Duncan Campbell: Mm hmm, a hypnotic possession, yes.

Caroline Myss: And yet, here’s mysticism… underneath all this madness, Duncan, the soul is capable of understanding what that madness cannot, what the mad, irrational brain, mind, cannot. Which is that ultimately we are called to be one humanity. Now if you teach that in a classroom on a calm beautiful day, a bunch of New Agers can sit around and say, while they’re eating their ‘organic’ food, “Absolutely, that’s true.” But I will tell you, put them back in public, and they don’t function from that, in the psychic emotional way. They do not, because they’re human, because they’re Americans, because they’re whatever they are. When it gets back to their lower groin, they’ll fight for superiority.

Duncan Campbell: Yeah, that first chakra of insecurity is looking for control.

Caroline Myss: They will fight for s… but if that truth were animated in their soul, if during some deep state of prayer God came to them in a mystical experience and animated that truth, and in one tiny, tiny, tiny, tiny, tiny, tiny microsecond, they actually experienced the whole, the cosmic heart of the sacred, and in a micro- micro- microsecond could experience the love that the mystics spoke about, the love that the Cosmic Christ had, the love that Rumi spoke of. In a microsecond, and then it’s turned off because the human heart can’t contain that. This is the love that Bernini illustrated in his statue with an angel piercing with fire the heart of Teresa.

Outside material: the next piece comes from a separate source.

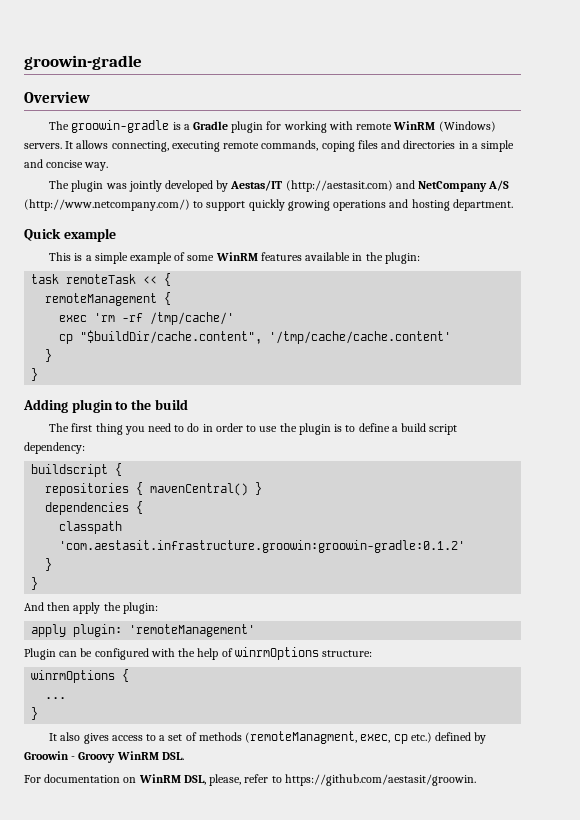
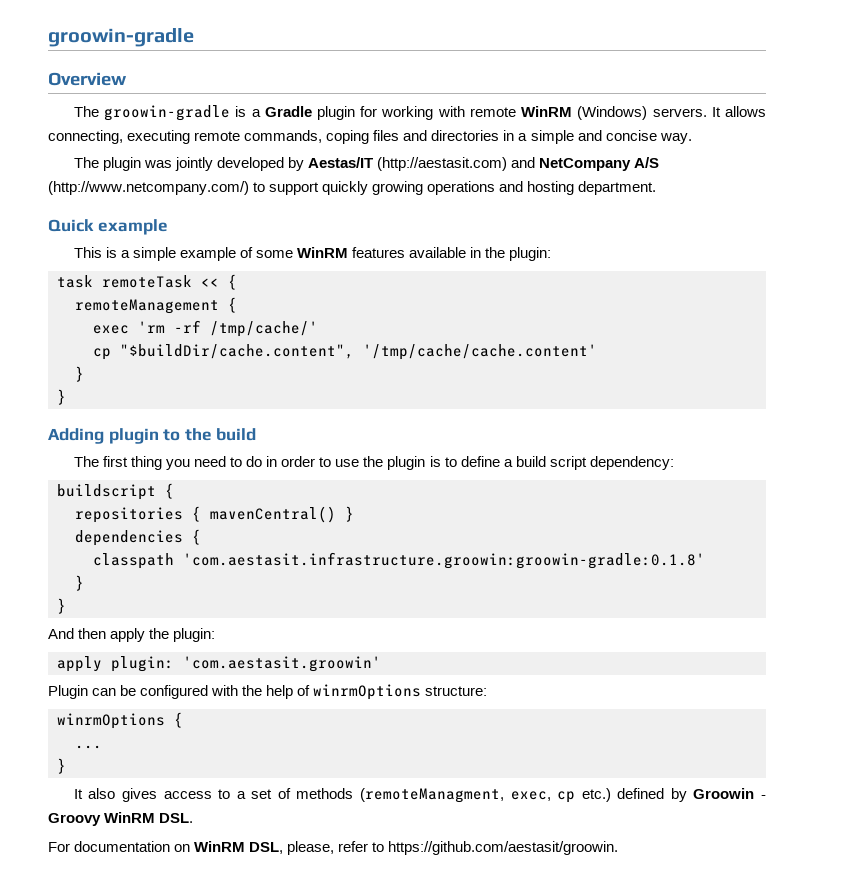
[59,540,466,553] 'com.aestasit.infrastructure.groowin:groowin-gradle:0.1.2' -> [183,552,705,569] 'com.aestasit.infrastructure.groowin:groowin-gradle:0.1.8'
[129,624,256,637] 'remoteManagement' -> [183,656,381,672] 'com.aestasit.groowin'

Then, then, when that mystic, when that person now speaks as a mystic and says, “This is evolution happening in its lowest form, because we are called to be one humanity.” But at that point, it’s that person’s soul speaking from truth, not a mind talking from theory on a nice day where there’s no trouble.

Duncan Campbell: Mm hmm.

Caroline Myss: Now that soul is one who holds that truth, contains that truth, is that truth, no matter where they are. That’s a mystic out of a monastery, and these people are being called to become illuminated, to become illuminated in this truth, and then to take this truth, to hold these truths within themselves no matter where they are in the world, whether they’re teachers or doctors or businessmen, they are called to reach and hold a deeper level of truth while this world spins in chaos. To become channels for grace. This is what the great mystics were. This is why the world survives chaotic times. They’re not called into celibacy. They’re not called into poverty. But they are called into prayer.

Duncan Campbell: Exactly. And I think we can rephrase that great Rudyard Kipling saying to, “Hold on to your ‘souls’ while all those around you are losing theirs.”

Caroline Myss: Mm hmm.

Duncan Campbell: That sense of being so completely centered and then also being able to move from prayer back out into communication, as you say with all of the world. It’s as if the monastery itself then becomes a symbol of containment. So it’s mystics outside the monastery, mystics beyond the monastery, as exemplified by St. John of the Cross and Teresa of Avila. They were mystics that were outside the monastery, and I think here precisely of annihilation and uncertainty and intoxication with the soul spirit that one feels in Rumi or Hafiz, and now UNESCO has just declared 2007 to be ‘the year of Rumi’ on the 800th anniversary of his birth.

Caroline Myss: That’s right. I’m doing a workshop on that.